→ **WORK TO BE COMPLETED**: Omit all pictures. Print the remaining lines exactly, from the start of the data through the line containing "display:flex; align-items:center; gap:6px;flex-direction:column;".

*** ENTRIES SHOWN

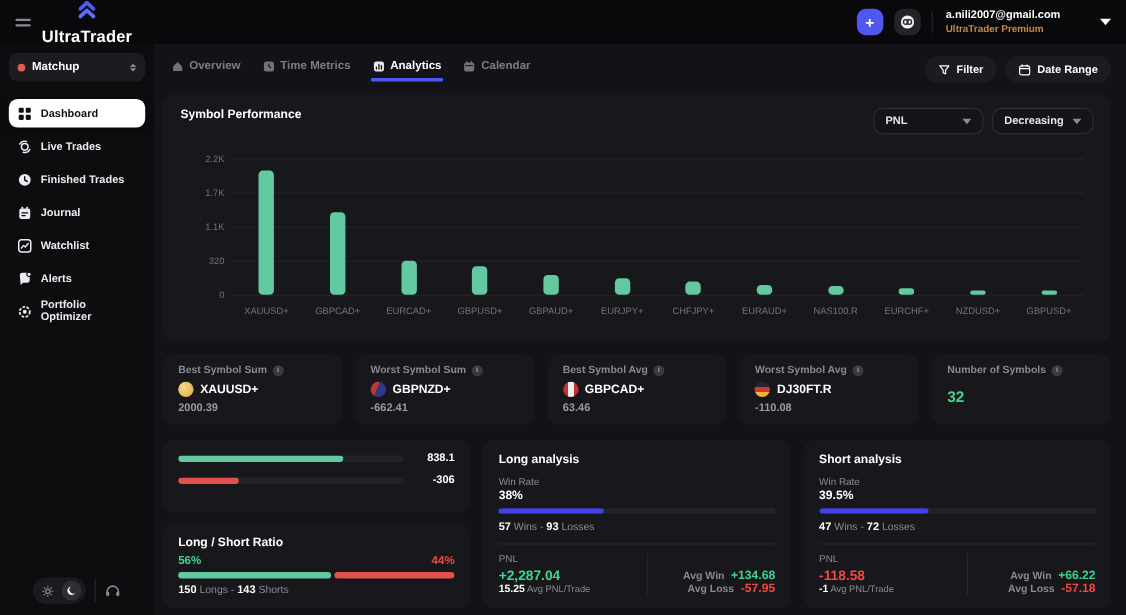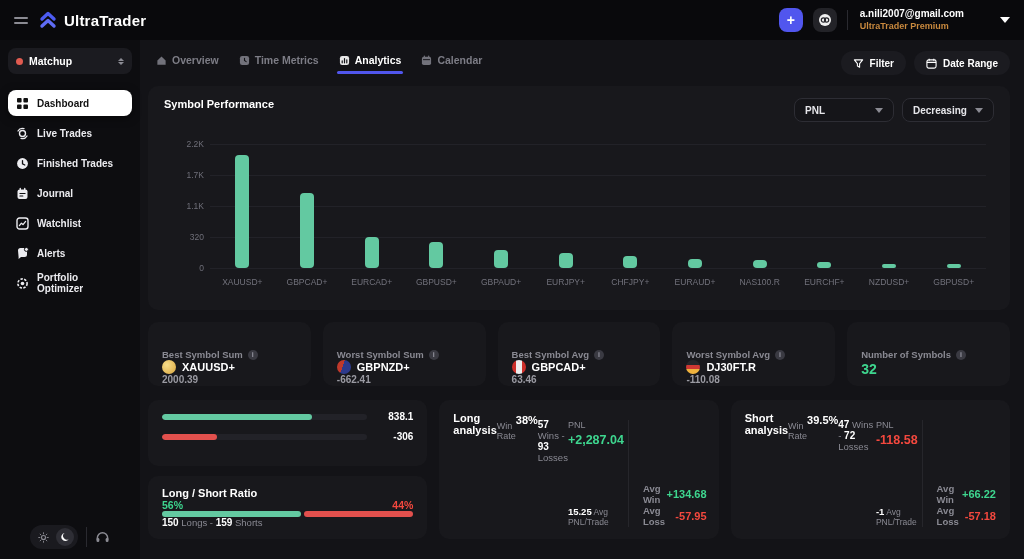--- a/index.html
+++ b/index.html
@@ -13,7 +13,7 @@
   .tb-left { display:flex; align-items:center; gap:10px; }
   .hamburger { width:14px; display:flex; flex-direction:column; gap:3px; cursor:pointer; }
   .hamburger i { height:2px; background:#8b8b93; border-radius:2px; display:block; }
-  .logo { display:flex; align-items:center; gap:6px; }
+  .logo { display:flex; align-items:center; gap:6px;flex-direction:column; }
   .brand { font-size:15px; font-weight:700; letter-spacing:.2px; }
   .tb-right { display:flex; align-items:center; gap:10px; }
   .btn-add { width:24px; height:24px; border-radius:8px; background:#5156ee; color:#fff;

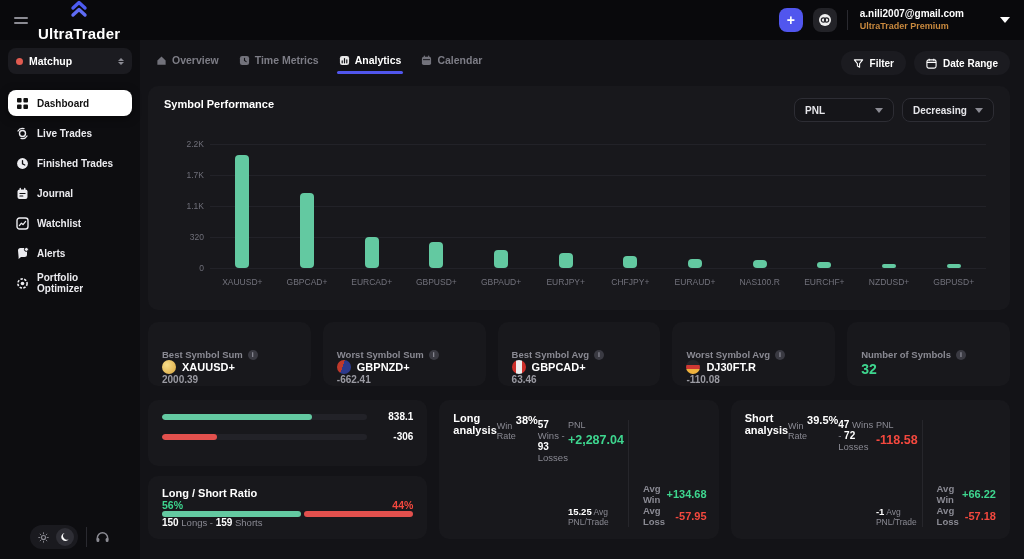--- a/index.html
+++ b/index.html
@@ -90,7 +90,7 @@
   
   .stats-row { display:flex; gap:12px; margin-top:12px; }
   .stat-card { flex:1; height:64px; padding:9px 14px; display:flex; flex-direction:column; justify-content:space-between; }
-  .stat-title { font-size:9.5px; color:#8a8a93; font-weight:600; display:flex; align-items:center; gap:5px;margin-top:18px; }
+  .stat-title { font-size:9.5px; color:#8a8a93; font-weight:600; display:flex; align-items:center; gap:5px; }
   .info-i { width:10px; height:10px; border-radius:50%; background:#3a3a42; color:#9a9aa5;
     font-size:7px; display:inline-flex; align-items:center; justify-content:center; font-style:normal; }
   .info-i::after { content:"i"; }

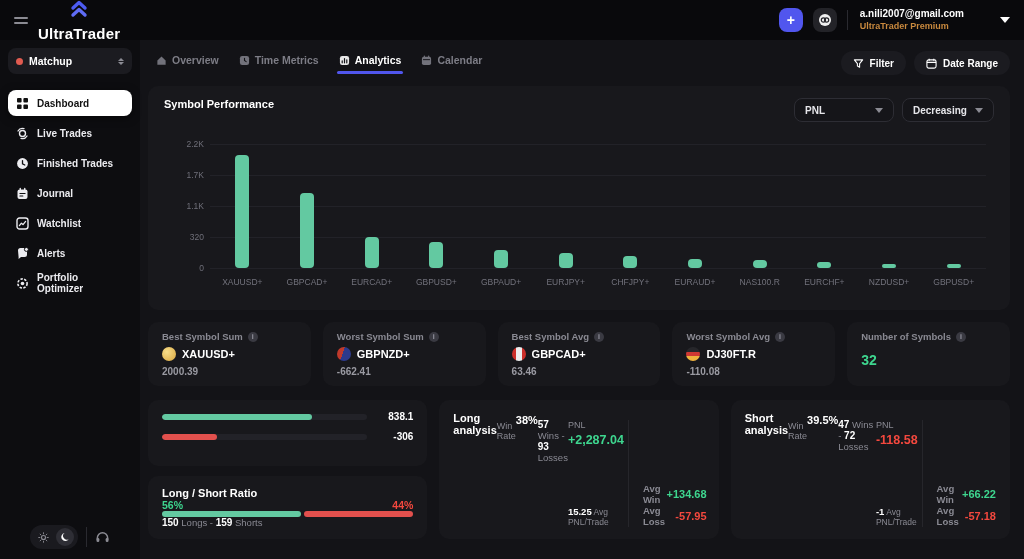--- a/index.html
+++ b/index.html
@@ -120,7 +120,7 @@
   .ratio-seg.green { background:#63c9a1; } .ratio-seg.red { background:#e2504d; }
   .record { font-size:9.5px; color:#8a8a93; }
   .record b { color:#fff; font-size:10px; }
-  .ana-card { flex:1; padding:12px 14px; display:flex; flex-direction:row; }
+  .ana-card { flex:1; padding:12px 14px; display:flex; flex-direction:column; }
   .ana-title { font-size:11px; font-weight:800; }
   .wr-label { font-size:9px; color:#8a8a93; margin-top:9px; }
   .wr-pct { font-size:11px; font-weight:800; margin-top:2px; }

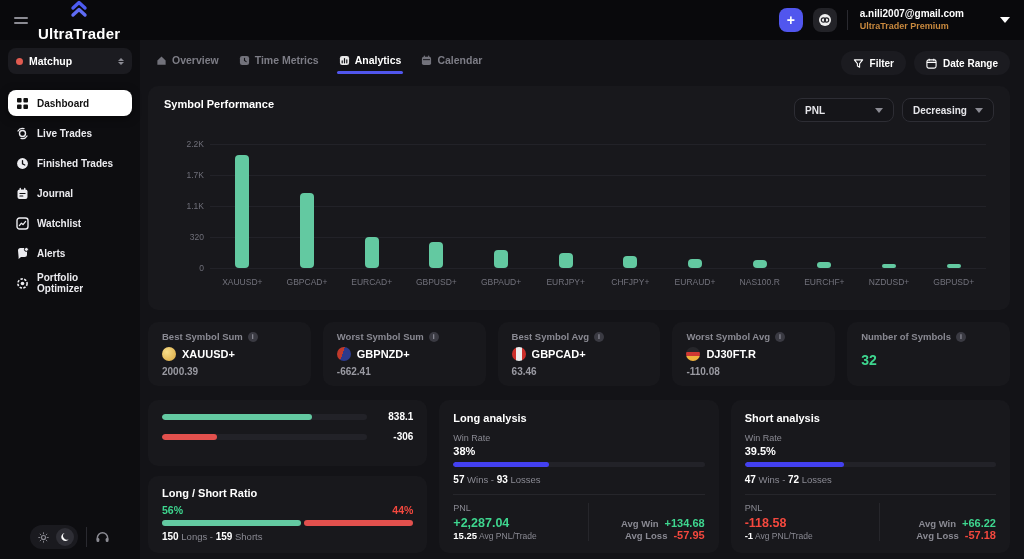--- a/index.html
+++ b/index.html
@@ -492,7 +492,7 @@
               <div class="ratio-seg red" style="width: 44%;"></div>
             </div>
             <div class="record">
-              <b>150</b> <span>Longs - </span><b>159</b> <span>Shorts</span>
+              <b>150</b> <span>Longs - </span><b>143</b> <span>Shorts</span>
             </div>
           </div>
         </div>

******

→ **EXERCISE ANSWER**:
--- a/index.html
+++ b/index.html
@@ -13,7 +13,7 @@
   .tb-left { display:flex; align-items:center; gap:10px; }
   .hamburger { width:14px; display:flex; flex-direction:column; gap:3px; cursor:pointer; }
   .hamburger i { height:2px; background:#8b8b93; border-radius:2px; display:block; }
-  .logo { display:flex; align-items:center; gap:6px; }
+  .logo { display:flex; align-items:center; gap:6px;flex-direction:column; }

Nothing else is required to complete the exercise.